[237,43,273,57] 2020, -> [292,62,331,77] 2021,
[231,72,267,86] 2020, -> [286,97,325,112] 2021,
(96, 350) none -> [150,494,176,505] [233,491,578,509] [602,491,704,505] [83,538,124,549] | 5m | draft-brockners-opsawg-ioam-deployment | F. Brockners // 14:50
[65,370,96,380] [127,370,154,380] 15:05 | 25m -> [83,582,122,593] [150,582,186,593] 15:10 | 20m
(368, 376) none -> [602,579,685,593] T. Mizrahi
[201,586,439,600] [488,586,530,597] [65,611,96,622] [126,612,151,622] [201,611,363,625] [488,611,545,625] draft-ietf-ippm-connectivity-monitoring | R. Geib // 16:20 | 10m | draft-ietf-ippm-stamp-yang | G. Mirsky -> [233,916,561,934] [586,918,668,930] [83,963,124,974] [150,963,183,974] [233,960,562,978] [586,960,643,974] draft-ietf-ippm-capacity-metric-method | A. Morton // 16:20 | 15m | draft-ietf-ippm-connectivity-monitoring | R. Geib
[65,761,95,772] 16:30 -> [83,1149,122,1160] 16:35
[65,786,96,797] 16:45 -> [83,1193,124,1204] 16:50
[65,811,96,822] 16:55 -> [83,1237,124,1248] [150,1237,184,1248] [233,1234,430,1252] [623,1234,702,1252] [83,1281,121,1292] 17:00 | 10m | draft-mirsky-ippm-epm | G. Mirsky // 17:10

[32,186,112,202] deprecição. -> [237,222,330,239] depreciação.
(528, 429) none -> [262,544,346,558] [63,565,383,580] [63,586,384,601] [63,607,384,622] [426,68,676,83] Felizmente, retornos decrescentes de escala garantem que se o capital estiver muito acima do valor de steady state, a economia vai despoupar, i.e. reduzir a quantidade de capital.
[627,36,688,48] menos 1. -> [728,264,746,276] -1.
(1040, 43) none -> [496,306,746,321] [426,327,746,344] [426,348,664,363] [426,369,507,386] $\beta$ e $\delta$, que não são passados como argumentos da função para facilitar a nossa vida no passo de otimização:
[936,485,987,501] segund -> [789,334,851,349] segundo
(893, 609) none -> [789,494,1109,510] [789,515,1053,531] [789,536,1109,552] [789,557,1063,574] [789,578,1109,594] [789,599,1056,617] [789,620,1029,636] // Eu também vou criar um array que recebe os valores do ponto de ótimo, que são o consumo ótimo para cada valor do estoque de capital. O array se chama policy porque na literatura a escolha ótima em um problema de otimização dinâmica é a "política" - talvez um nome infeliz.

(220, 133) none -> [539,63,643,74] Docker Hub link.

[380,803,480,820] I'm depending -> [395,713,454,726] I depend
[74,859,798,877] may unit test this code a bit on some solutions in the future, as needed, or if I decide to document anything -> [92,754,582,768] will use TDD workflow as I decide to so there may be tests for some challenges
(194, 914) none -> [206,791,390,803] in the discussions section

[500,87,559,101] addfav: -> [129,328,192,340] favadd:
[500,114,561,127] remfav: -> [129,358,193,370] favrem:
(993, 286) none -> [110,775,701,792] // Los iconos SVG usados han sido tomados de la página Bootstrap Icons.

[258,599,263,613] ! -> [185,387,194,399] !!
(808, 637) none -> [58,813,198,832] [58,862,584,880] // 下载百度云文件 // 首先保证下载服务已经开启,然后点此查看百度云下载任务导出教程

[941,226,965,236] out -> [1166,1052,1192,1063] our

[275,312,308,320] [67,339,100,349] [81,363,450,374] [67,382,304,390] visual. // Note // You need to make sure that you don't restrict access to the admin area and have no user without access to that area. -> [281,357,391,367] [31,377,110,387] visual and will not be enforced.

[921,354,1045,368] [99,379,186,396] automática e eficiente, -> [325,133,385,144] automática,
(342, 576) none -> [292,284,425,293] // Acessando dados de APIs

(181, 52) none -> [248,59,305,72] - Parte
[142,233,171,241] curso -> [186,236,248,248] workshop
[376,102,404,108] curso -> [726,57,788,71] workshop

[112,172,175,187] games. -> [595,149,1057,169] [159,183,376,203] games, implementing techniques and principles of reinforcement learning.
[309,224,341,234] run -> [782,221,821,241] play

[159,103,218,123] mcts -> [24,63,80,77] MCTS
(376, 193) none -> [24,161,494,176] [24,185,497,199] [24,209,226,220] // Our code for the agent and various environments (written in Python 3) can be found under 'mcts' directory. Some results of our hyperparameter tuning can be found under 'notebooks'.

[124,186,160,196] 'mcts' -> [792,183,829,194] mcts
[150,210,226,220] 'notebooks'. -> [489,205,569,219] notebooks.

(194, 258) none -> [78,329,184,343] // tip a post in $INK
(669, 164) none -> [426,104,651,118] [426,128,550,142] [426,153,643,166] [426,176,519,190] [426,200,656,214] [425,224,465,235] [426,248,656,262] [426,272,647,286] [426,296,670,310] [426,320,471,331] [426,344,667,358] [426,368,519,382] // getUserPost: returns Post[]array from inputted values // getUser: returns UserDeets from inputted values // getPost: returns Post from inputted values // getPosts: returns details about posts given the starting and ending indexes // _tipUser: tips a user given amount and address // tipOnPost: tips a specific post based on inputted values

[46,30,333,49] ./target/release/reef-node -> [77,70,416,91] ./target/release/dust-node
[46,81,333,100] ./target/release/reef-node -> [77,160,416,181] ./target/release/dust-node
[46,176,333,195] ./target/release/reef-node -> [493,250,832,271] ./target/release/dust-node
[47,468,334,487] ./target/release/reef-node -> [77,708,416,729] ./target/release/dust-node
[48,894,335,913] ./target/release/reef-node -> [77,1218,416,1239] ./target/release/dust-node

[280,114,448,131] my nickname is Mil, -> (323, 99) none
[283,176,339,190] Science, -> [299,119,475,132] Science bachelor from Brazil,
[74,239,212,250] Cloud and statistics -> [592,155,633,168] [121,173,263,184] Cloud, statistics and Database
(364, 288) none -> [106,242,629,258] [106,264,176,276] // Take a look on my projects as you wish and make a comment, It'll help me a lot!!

**Activity:** Which lines of the listing contain the string "Mirsky"? Copy every one of them.

**The answer:**
[201,586,439,600] [488,586,530,597] [65,611,96,622] [126,612,151,622] [201,611,363,625] [488,611,545,625] draft-ietf-ippm-connectivity-monitoring | R. Geib // 16:20 | 10m | draft-ietf-ippm-stamp-yang | G. Mirsky -> [233,916,561,934] [586,918,668,930] [83,963,124,974] [150,963,183,974] [233,960,562,978] [586,960,643,974] draft-ietf-ippm-capacity-metric-method | A. Morton // 16:20 | 15m | draft-ietf-ippm-connectivity-monitoring | R. Geib
[65,811,96,822] 16:55 -> [83,1237,124,1248] [150,1237,184,1248] [233,1234,430,1252] [623,1234,702,1252] [83,1281,121,1292] 17:00 | 10m | draft-mirsky-ippm-epm | G. Mirsky // 17:10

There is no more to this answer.